(Data shown)

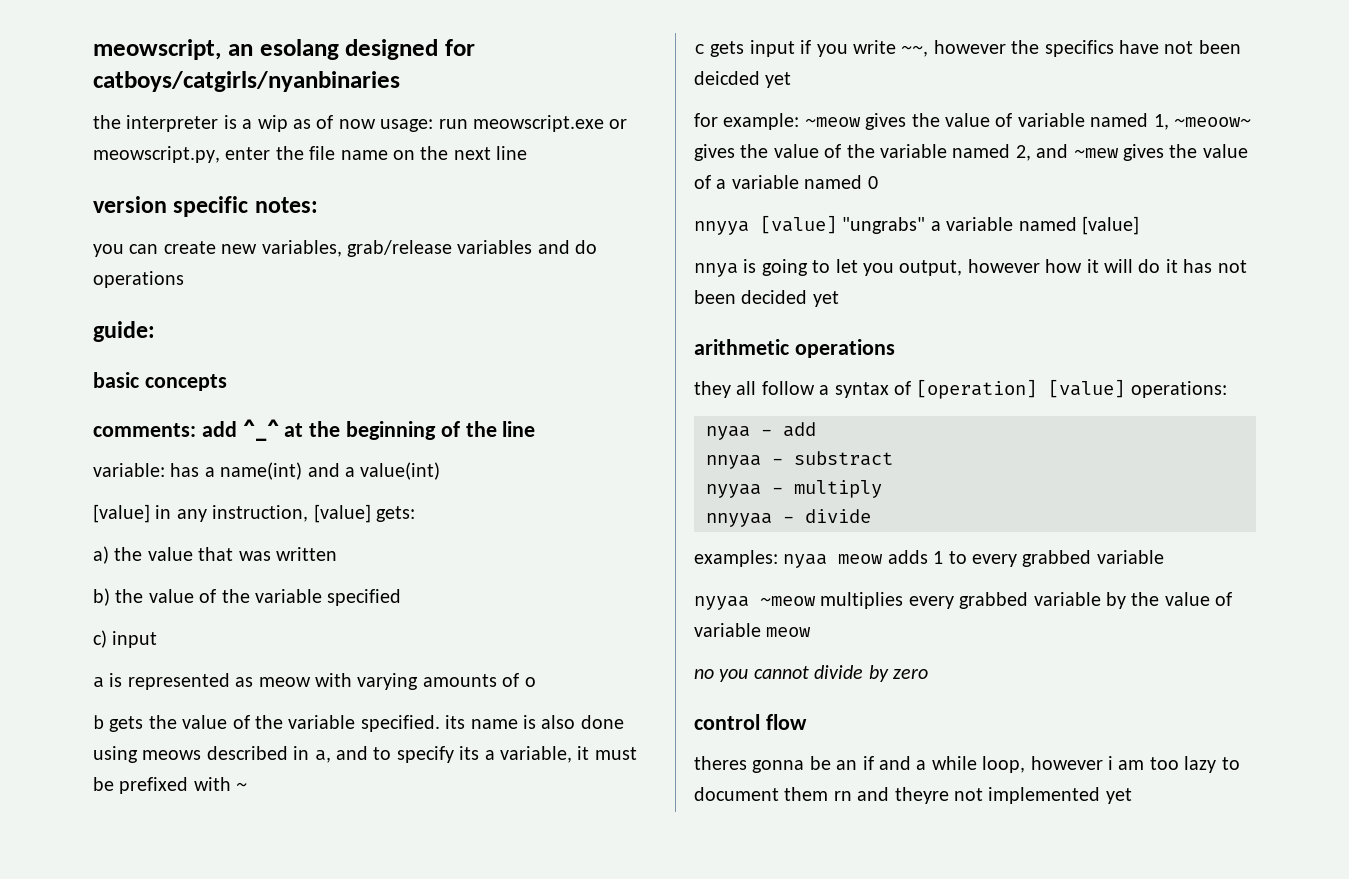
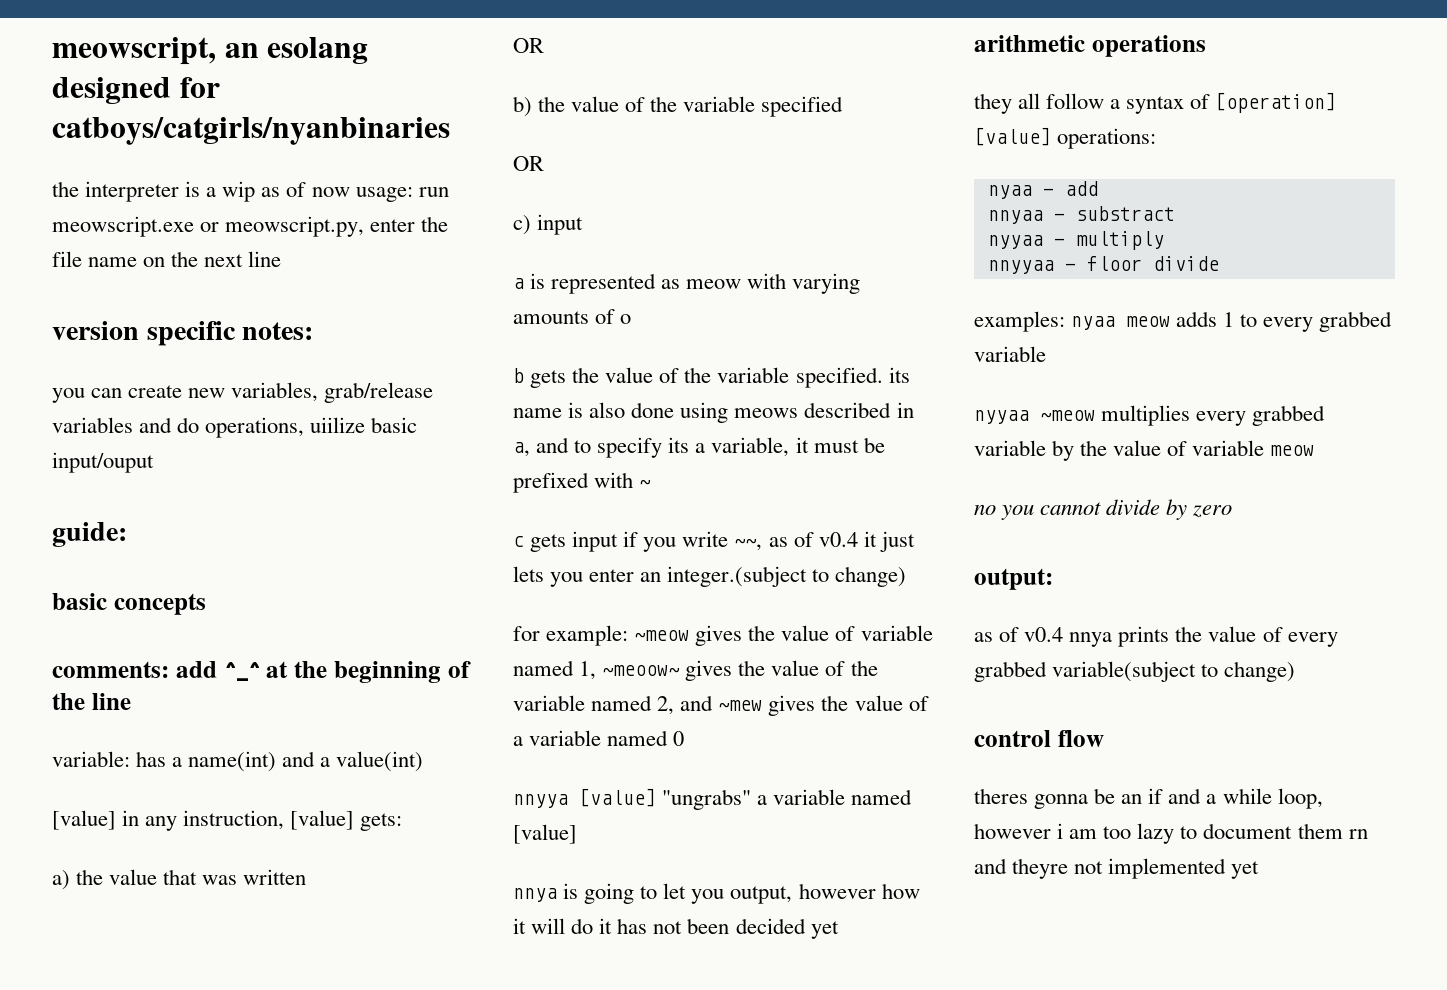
- you can create new variables, grab/release variables and do operations
+ you can create new variables, grab/release variables and do operations, uiilize basic input/ouput
  a) the value that was written
+ OR
  b) the value of the variable specified
+ OR
- c gets input if you write ~~, however the specifics have not been deicded yet
+ c gets input if you write ~~, as of v0.4 it just lets you enter an integer.(subject to change)
- nnyyaa - divide
+ nnyyaa - floor divide
+ output:
+ as of v0.4 nnya prints the value of every grabbed variable(subject to change)

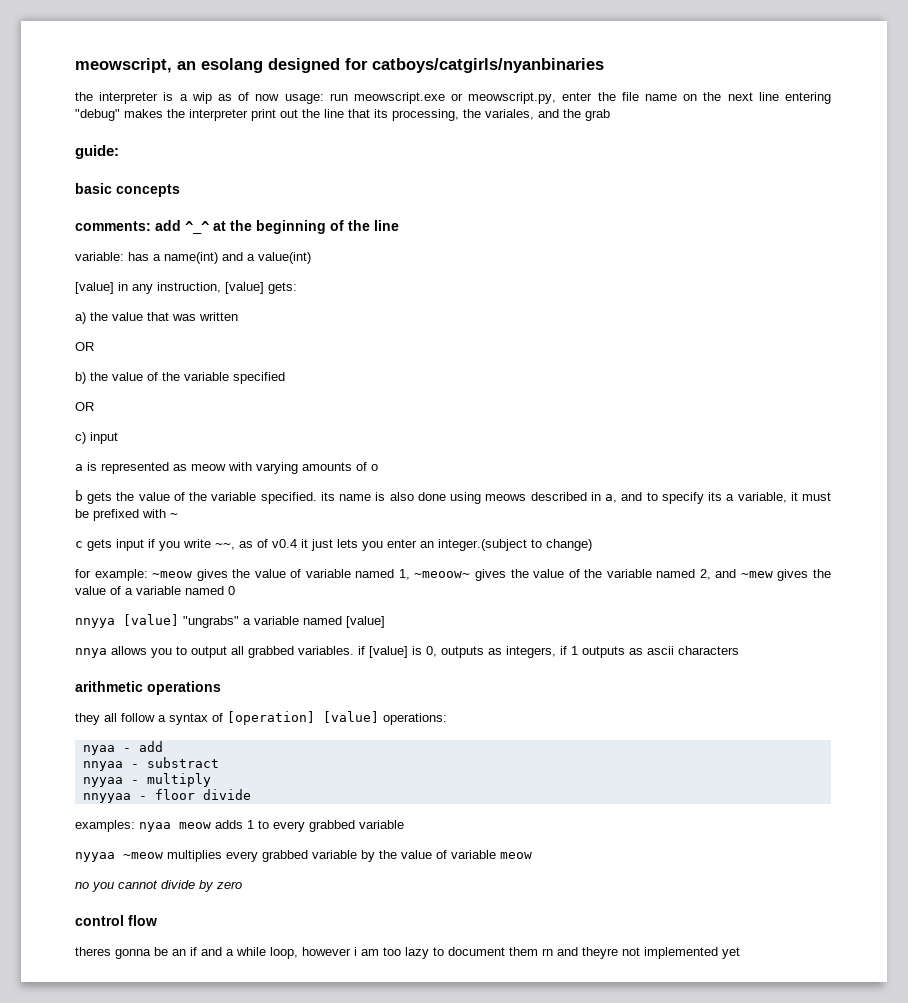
- the interpreter is a wip as of now usage: run meowscript.exe or meowscript.py, enter the file name on the next line
- version specific notes:
- you can create new variables, grab/release variables and do operations, uiilize basic input/ouput
+ the interpreter is a wip as of now usage: run meowscript.exe or meowscript.py, enter the file name on the next line entering "debug" makes the interpreter print out the line that its processing, the variales, and the grab
- nnya is going to let you output, however how it will do it has not been decided yet
+ nnya allows you to output all grabbed variables. if [value] is 0, outputs as integers, if 1 outputs as ascii characters
- output:
- as of v0.4 nnya prints the value of every grabbed variable(subject to change)

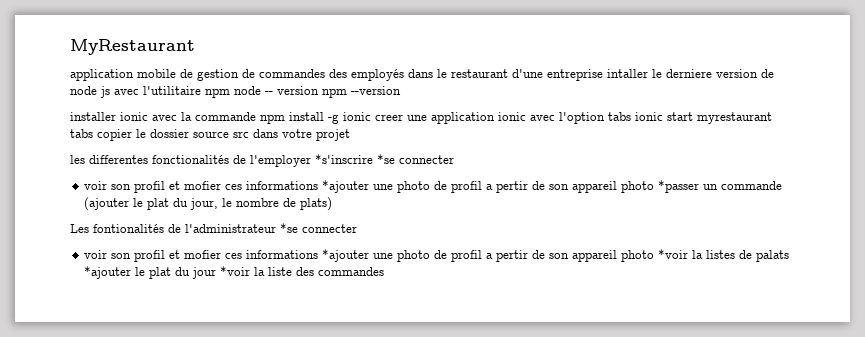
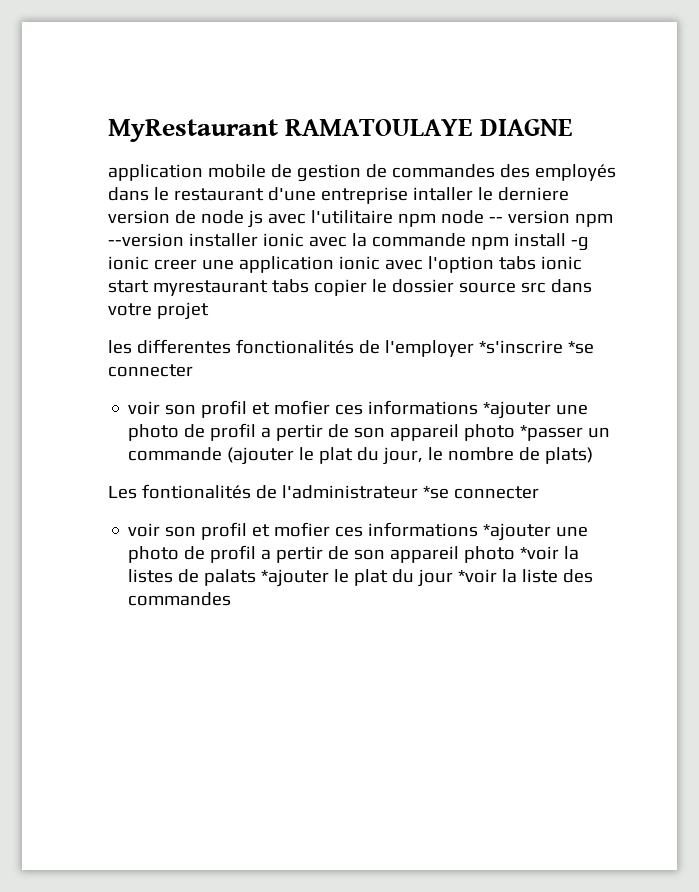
- MyRestaurant
+ MyRestaurant RAMATOULAYE DIAGNE
- application mobile de gestion de commandes des employés dans le restaurant d'une entreprise intaller le derniere version de node js avec l'utilitaire npm node -- version npm --version
- installer ionic avec la commande npm install -g ionic creer une application ionic avec l'option tabs ionic start myrestaurant tabs copier le dossier source src dans votre projet
+ application mobile de gestion de commandes des employés dans le restaurant d'une entreprise intaller le derniere version de node js avec l'utilitaire npm node -- version npm --version installer ionic avec la commande npm install -g ionic creer une application ionic avec l'option tabs ionic start myrestaurant tabs copier le dossier source src dans votre projet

(End Data shown)

An unchanged copy of the listing, with no pictures, should be returned.

- you can create new variables, grab/release variables and do operations
+ you can create new variables, grab/release variables and do operations, uiilize basic input/ouput
  a) the value that was written
+ OR
  b) the value of the variable specified
+ OR
- c gets input if you write ~~, however the specifics have not been deicded yet
+ c gets input if you write ~~, as of v0.4 it just lets you enter an integer.(subject to change)
- nnyyaa - divide
+ nnyyaa - floor divide
+ output:
+ as of v0.4 nnya prints the value of every grabbed variable(subject to change)

- the interpreter is a wip as of now usage: run meowscript.exe or meowscript.py, enter the file name on the next line
- version specific notes:
- you can create new variables, grab/release variables and do operations, uiilize basic input/ouput
+ the interpreter is a wip as of now usage: run meowscript.exe or meowscript.py, enter the file name on the next line entering "debug" makes the interpreter print out the line that its processing, the variales, and the grab
- nnya is going to let you output, however how it will do it has not been decided yet
+ nnya allows you to output all grabbed variables. if [value] is 0, outputs as integers, if 1 outputs as ascii characters
- output:
- as of v0.4 nnya prints the value of every grabbed variable(subject to change)

- MyRestaurant
+ MyRestaurant RAMATOULAYE DIAGNE
- application mobile de gestion de commandes des employés dans le restaurant d'une entreprise intaller le derniere version de node js avec l'utilitaire npm node -- version npm --version
- installer ionic avec la commande npm install -g ionic creer une application ionic avec l'option tabs ionic start myrestaurant tabs copier le dossier source src dans votre projet
+ application mobile de gestion de commandes des employés dans le restaurant d'une entreprise intaller le derniere version de node js avec l'utilitaire npm node -- version npm --version installer ionic avec la commande npm install -g ionic creer une application ionic avec l'option tabs ionic start myrestaurant tabs copier le dossier source src dans votre projet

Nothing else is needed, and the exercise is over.